→ **Web document revisions**
-=-=-=-=-
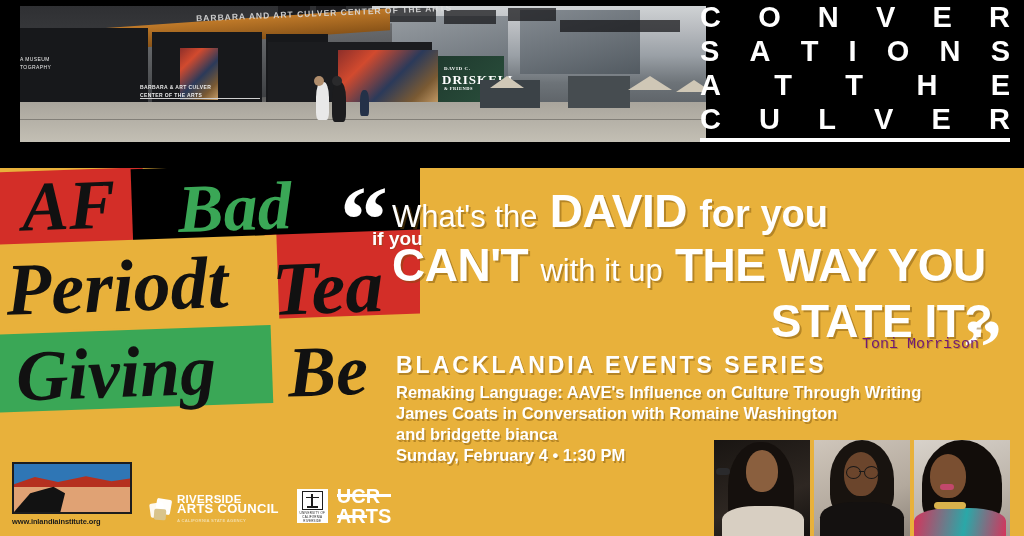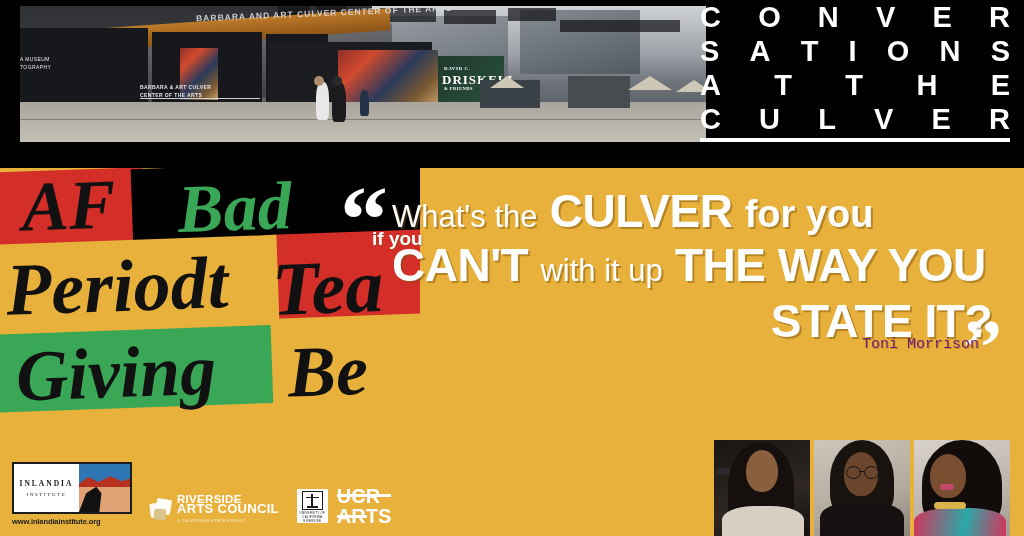--- a/index.html
+++ b/index.html
@@ -265,36 +265,43 @@
     <div class="cword" style="left:16px;top:164px;font-size:72px;color:#111;transform:rotate(-2deg);">Giving</div>
     <div class="cword" style="left:288px;top:162px;font-size:72px;color:#111;transform:rotate(-2deg);">Be</div>
   </div>
 
   <div class="quotemark-open">“</div>
   <div class="quotemark-close">”</div>
 
   <div class="quote">
     <div class="q-l1">
       <span class="q-sm">What's the</span>
-      <span class="q-big">CULVER</span>
+      <span class="q-big">DAVID</span>
       <span class="q-med">for you</span>
     </div>
     <div class="q-l2">
       <span class="q-big">CAN'T</span>
       <span class="q-sm">with it up</span>
       <span class="q-big">THE WAY YOU</span>
     </div>
     <div class="q-l3">
       <span class="q-big">STATE IT?</span>
     </div>
   </div>
 
   <div class="ifyou">if you</div>
   <div class="attrib">Toni Morrison</div>
 
+  <div class="eventblock">
+    <div class="ev-series">BLACKLANDIA EVENTS SERIES</div>
+    <div class="ev-line">Remaking Language: AAVE's Influence on Culture Through Writing</div>
+    <div class="ev-line">James Coats in Conversation with Romaine Washington</div>
+    <div class="ev-line">and bridgette bianca</div>
+    <div class="ev-line">Sunday, February 4 • 1:30 PM</div>
+  </div>
 
   <div class="speakers">
     <div class="sp sp1">
       <div class="sp-bg"></div>
       <div class="hair" style="left:14px;top:2px;width:66px;height:94px;background:#15100d;border-radius:48% 48% 30% 30%;"></div>
       <div class="face" style="left:32px;top:10px;width:32px;height:42px;background:#8a5f3e;"></div>
       <div class="body" style="left:8px;top:66px;width:82px;height:34px;background:#d8cfc2;"></div>
       <div style="position:absolute;left:2px;top:28px;width:14px;height:7px;background:#2a2a2c;border-radius:4px;"></div>
     </div>
     <div class="sp sp2">
@@ -313,24 +320,20 @@
       <div style="position:absolute;left:26px;top:44px;width:14px;height:6px;background:#c2486b;border-radius:6px;"></div>
       <div class="body" style="left:0px;top:68px;width:92px;height:32px;background:linear-gradient(100deg,#d8325a,#2aa8a8 55%,#d8325a);"></div>
       <div style="position:absolute;left:20px;top:62px;width:32px;height:7px;background:#d9b24c;border-radius:6px;"></div>
     </div>
   </div>
 
   <div class="logos">
 
     <div class="logo-inlandia">
       <div class="li-box">
-        <div class="li-left">
-          <div class="li-t1">INLANDIA</div>
-          <div class="li-t2">INSTITUTE</div>
-        </div>
         <div class="li-right">
           <div class="li-mesa" style="left:0;top:0;width:100%;height:40%;background:#2f76b5;"></div>
           <div class="li-mesa" style="left:0;top:24%;width:100%;height:30%;background:#b5301f;clip-path:polygon(0% 60%,18% 10%,38% 45%,62% 5%,84% 40%,100% 20%,100% 100%,0% 100%);"></div>
           <div class="li-mesa" style="left:0;top:48%;width:100%;height:52%;background:#e0a274;"></div>
           <div class="li-mesa" style="left:0;top:44%;width:100%;height:56%;background:#121212;clip-path:polygon(0% 100%,14% 30%,34% 6%,44% 30%,40% 100%);"></div>
         </div>
       </div>
       <div class="li-url">www.inlandiainstitute.org</div>
     </div>
 

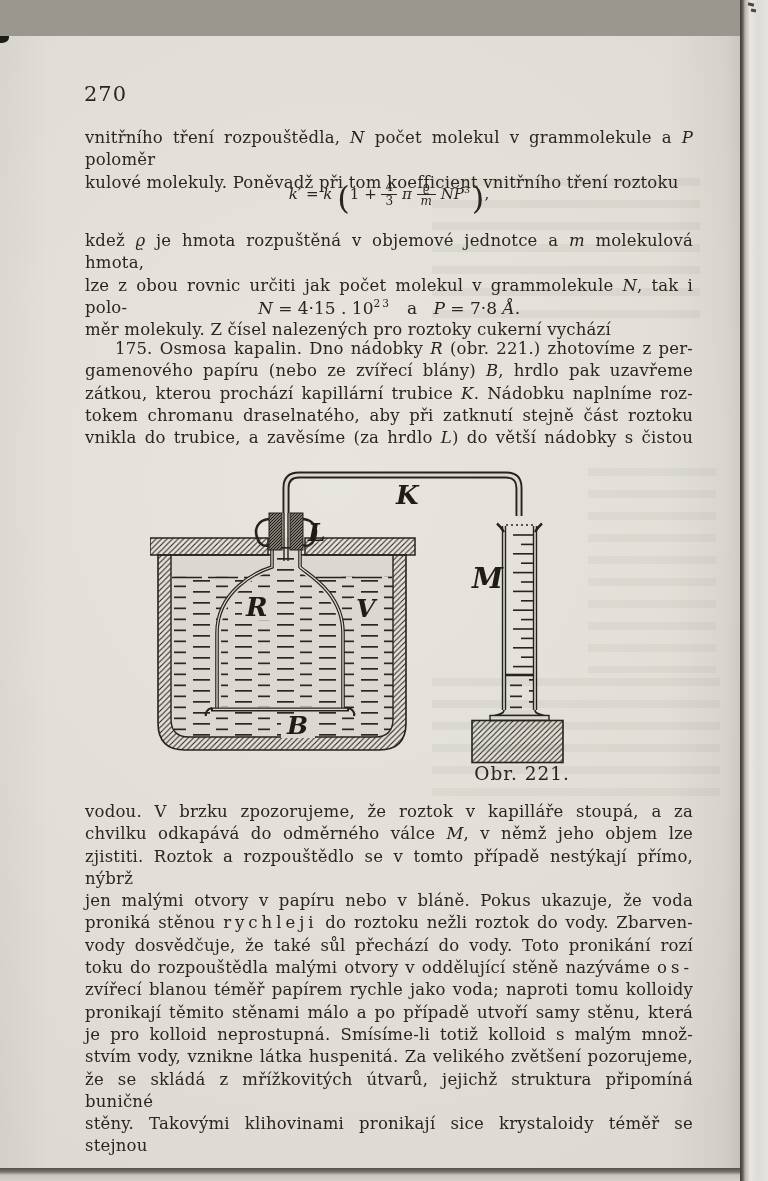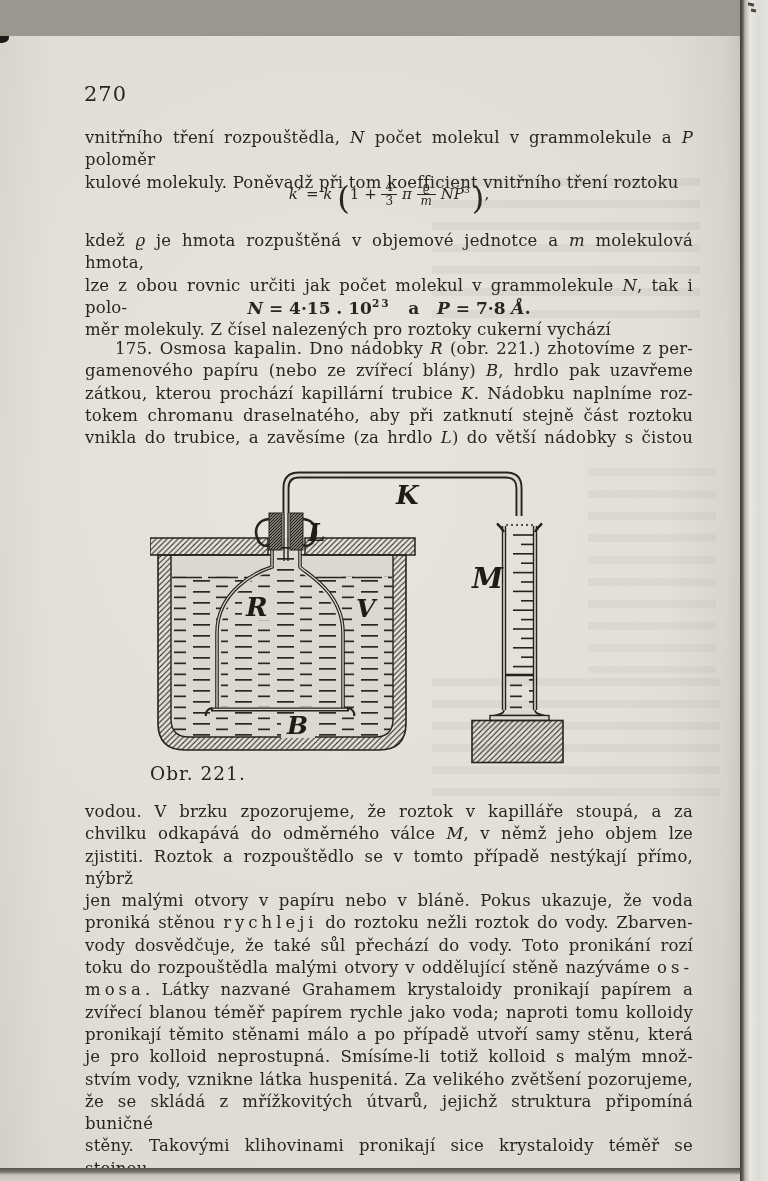--- a/index.html
+++ b/index.html
@@ -38,25 +38,25 @@
   .sp{letter-spacing:4px;}
   b{font-weight:normal;}
   i{font-style:italic;}
   sup{font-size:.62em;letter-spacing:2px;}
 
   .formula{position:absolute;left:85px;top:143px;width:608px;text-align:center;font-size:15px;}
   .formula .bp{font-size:2.15em;font-weight:400;vertical-align:-0.32em;}
   .formula .frac{display:inline-block;vertical-align:-0.55em;text-align:center;font-size:.8em;line-height:1.08;}
   .formula .frac span{display:block;padding:0 4px;}
   .formula .frac span:first-child{border-bottom:1.3px solid #29261f;}
-  .values{position:absolute;left:85px;top:261px;width:608px;text-align:center;font-size:17px;font-weight:bold;}
+  .values{position:absolute;left:85px;top:261px;width:608px;text-align:center;font-size:17px;}
 
   .fig{position:absolute;left:150px;top:421px;}
   .fig text{font-family:"DejaVu Serif","Liberation Serif",serif;font-style:italic;font-weight:bold;fill:#1f1c16;}
-  .caption{position:absolute;left:150px;top:727px;width:420px;text-align:left;font-size:18.5px;letter-spacing:1px;}
+  .caption{position:absolute;left:150px;top:727px;width:420px;text-align:right;font-size:18.5px;letter-spacing:1px;}
 </style>
 </head>
 <body>
 
 <div class="scan">
   <div class="page">
 
     <div class="ghost g1"></div>
     <div class="ghost g2"></div>
     <div class="ghost g3"></div>
@@ -182,21 +182,20 @@
     <div class="caption">Obr. 221.</div>
 
     <div class="para p4">
         <div class="tline">vodou. V brzku zpozorujeme, že roztok v kapilláře stoupá, a za</div>
         <div class="tline">chvilku odkapává do odměrného válce <i>M</i>, v němž jeho objem lze</div>
         <div class="tline">zjistiti. Roztok a rozpouštědlo se v tomto případě nestýkají přímo, nýbrž</div>
         <div class="tline">jen malými otvory v papíru nebo v bláně. Pokus ukazuje, že voda</div>
         <div class="tline">proniká stěnou <span class="sp">rychleji</span> do roztoku nežli roztok do vody. Zbarven-</div>
         <div class="tline">vody dosvědčuje, že také sůl přechází do vody. Toto pronikání rozí</div>
         <div class="tline">toku do rozpouštědla malými otvory v oddělující stěně nazýváme <span class="sp">os-</span></div>
-        <div class="tline"><span class="sp">mosa</span>. Látky nazvané Grahamem krystaloidy pronikají papírem a</div>
         <div class="tline">zvířecí blanou téměř papírem rychle jako voda; naproti tomu kolloidy</div>
         <div class="tline">pronikají těmito stěnami málo a po případě utvoří samy stěnu, která</div>
         <div class="tline">je pro kolloid neprostupná. Smísíme-li totiž kolloid s malým množ-</div>
         <div class="tline">stvím vody, vznikne látka huspenitá. Za velikého zvětšení pozorujeme,</div>
         <div class="tline">že se skládá z mřížkovitých útvarů, jejichž struktura připomíná buničné</div>
         <div class="tline">stěny. Takovými klihovinami pronikají sice krystaloidy téměř se stejnou</div>
       </div>
 
     <div class="corner-speck"></div>
   </div>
-=-=-=-=-
→ **Exercise prompt**
Write out every entry above exactly, minus the pictures.

→ **Output below**
--- a/index.html
+++ b/index.html
@@ -265,36 +265,43 @@
     <div class="cword" style="left:16px;top:164px;font-size:72px;color:#111;transform:rotate(-2deg);">Giving</div>
     <div class="cword" style="left:288px;top:162px;font-size:72px;color:#111;transform:rotate(-2deg);">Be</div>
   </div>
 
   <div class="quotemark-open">“</div>
   <div class="quotemark-close">”</div>
 
   <div class="quote">
     <div class="q-l1">
       <span class="q-sm">What's the</span>
-      <span class="q-big">CULVER</span>
+      <span class="q-big">DAVID</span>
       <span class="q-med">for you</span>
     </div>
     <div class="q-l2">
       <span class="q-big">CAN'T</span>
       <span class="q-sm">with it up</span>
       <span class="q-big">THE WAY YOU</span>
     </div>
     <div class="q-l3">
       <span class="q-big">STATE IT?</span>
     </div>
   </div>
 
   <div class="ifyou">if you</div>
   <div class="attrib">Toni Morrison</div>
 
+  <div class="eventblock">
+    <div class="ev-series">BLACKLANDIA EVENTS SERIES</div>
+    <div class="ev-line">Remaking Language: AAVE's Influence on Culture Through Writing</div>
+    <div class="ev-line">James Coats in Conversation with Romaine Washington</div>
+    <div class="ev-line">and bridgette bianca</div>
+    <div class="ev-line">Sunday, February 4 • 1:30 PM</div>
+  </div>
 
   <div class="speakers">
     <div class="sp sp1">
       <div class="sp-bg"></div>
       <div class="hair" style="left:14px;top:2px;width:66px;height:94px;background:#15100d;border-radius:48% 48% 30% 30%;"></div>
       <div class="face" style="left:32px;top:10px;width:32px;height:42px;background:#8a5f3e;"></div>
       <div class="body" style="left:8px;top:66px;width:82px;height:34px;background:#d8cfc2;"></div>
       <div style="position:absolute;left:2px;top:28px;width:14px;height:7px;background:#2a2a2c;border-radius:4px;"></div>
     </div>
     <div class="sp sp2">
@@ -313,24 +320,20 @@
       <div style="position:absolute;left:26px;top:44px;width:14px;height:6px;background:#c2486b;border-radius:6px;"></div>
       <div class="body" style="left:0px;top:68px;width:92px;height:32px;background:linear-gradient(100deg,#d8325a,#2aa8a8 55%,#d8325a);"></div>
       <div style="position:absolute;left:20px;top:62px;width:32px;height:7px;background:#d9b24c;border-radius:6px;"></div>
     </div>
   </div>
 
   <div class="logos">
 
     <div class="logo-inlandia">
       <div class="li-box">
-        <div class="li-left">
-          <div class="li-t1">INLANDIA</div>
-          <div class="li-t2">INSTITUTE</div>
-        </div>
         <div class="li-right">
           <div class="li-mesa" style="left:0;top:0;width:100%;height:40%;background:#2f76b5;"></div>
           <div class="li-mesa" style="left:0;top:24%;width:100%;height:30%;background:#b5301f;clip-path:polygon(0% 60%,18% 10%,38% 45%,62% 5%,84% 40%,100% 20%,100% 100%,0% 100%);"></div>
           <div class="li-mesa" style="left:0;top:48%;width:100%;height:52%;background:#e0a274;"></div>
           <div class="li-mesa" style="left:0;top:44%;width:100%;height:56%;background:#121212;clip-path:polygon(0% 100%,14% 30%,34% 6%,44% 30%,40% 100%);"></div>
         </div>
       </div>
       <div class="li-url">www.inlandiainstitute.org</div>
     </div>
 

--- a/index.html
+++ b/index.html
@@ -38,25 +38,25 @@
   .sp{letter-spacing:4px;}
   b{font-weight:normal;}
   i{font-style:italic;}
   sup{font-size:.62em;letter-spacing:2px;}
 
   .formula{position:absolute;left:85px;top:143px;width:608px;text-align:center;font-size:15px;}
   .formula .bp{font-size:2.15em;font-weight:400;vertical-align:-0.32em;}
   .formula .frac{display:inline-block;vertical-align:-0.55em;text-align:center;font-size:.8em;line-height:1.08;}
   .formula .frac span{display:block;padding:0 4px;}
   .formula .frac span:first-child{border-bottom:1.3px solid #29261f;}
-  .values{position:absolute;left:85px;top:261px;width:608px;text-align:center;font-size:17px;font-weight:bold;}
+  .values{position:absolute;left:85px;top:261px;width:608px;text-align:center;font-size:17px;}
 
   .fig{position:absolute;left:150px;top:421px;}
   .fig text{font-family:"DejaVu Serif","Liberation Serif",serif;font-style:italic;font-weight:bold;fill:#1f1c16;}
-  .caption{position:absolute;left:150px;top:727px;width:420px;text-align:left;font-size:18.5px;letter-spacing:1px;}
+  .caption{position:absolute;left:150px;top:727px;width:420px;text-align:right;font-size:18.5px;letter-spacing:1px;}
 </style>
 </head>
 <body>
 
 <div class="scan">
   <div class="page">
 
     <div class="ghost g1"></div>
     <div class="ghost g2"></div>
     <div class="ghost g3"></div>
@@ -182,21 +182,20 @@
     <div class="caption">Obr. 221.</div>
 
     <div class="para p4">
         <div class="tline">vodou. V brzku zpozorujeme, že roztok v kapilláře stoupá, a za</div>
         <div class="tline">chvilku odkapává do odměrného válce <i>M</i>, v němž jeho objem lze</div>
         <div class="tline">zjistiti. Roztok a rozpouštědlo se v tomto případě nestýkají přímo, nýbrž</div>
         <div class="tline">jen malými otvory v papíru nebo v bláně. Pokus ukazuje, že voda</div>
         <div class="tline">proniká stěnou <span class="sp">rychleji</span> do roztoku nežli roztok do vody. Zbarven-</div>
         <div class="tline">vody dosvědčuje, že také sůl přechází do vody. Toto pronikání rozí</div>
         <div class="tline">toku do rozpouštědla malými otvory v oddělující stěně nazýváme <span class="sp">os-</span></div>
-        <div class="tline"><span class="sp">mosa</span>. Látky nazvané Grahamem krystaloidy pronikají papírem a</div>
         <div class="tline">zvířecí blanou téměř papírem rychle jako voda; naproti tomu kolloidy</div>
         <div class="tline">pronikají těmito stěnami málo a po případě utvoří samy stěnu, která</div>
         <div class="tline">je pro kolloid neprostupná. Smísíme-li totiž kolloid s malým množ-</div>
         <div class="tline">stvím vody, vznikne látka huspenitá. Za velikého zvětšení pozorujeme,</div>
         <div class="tline">že se skládá z mřížkovitých útvarů, jejichž struktura připomíná buničné</div>
         <div class="tline">stěny. Takovými klihovinami pronikají sice krystaloidy téměř se stejnou</div>
       </div>
 
     <div class="corner-speck"></div>
   </div>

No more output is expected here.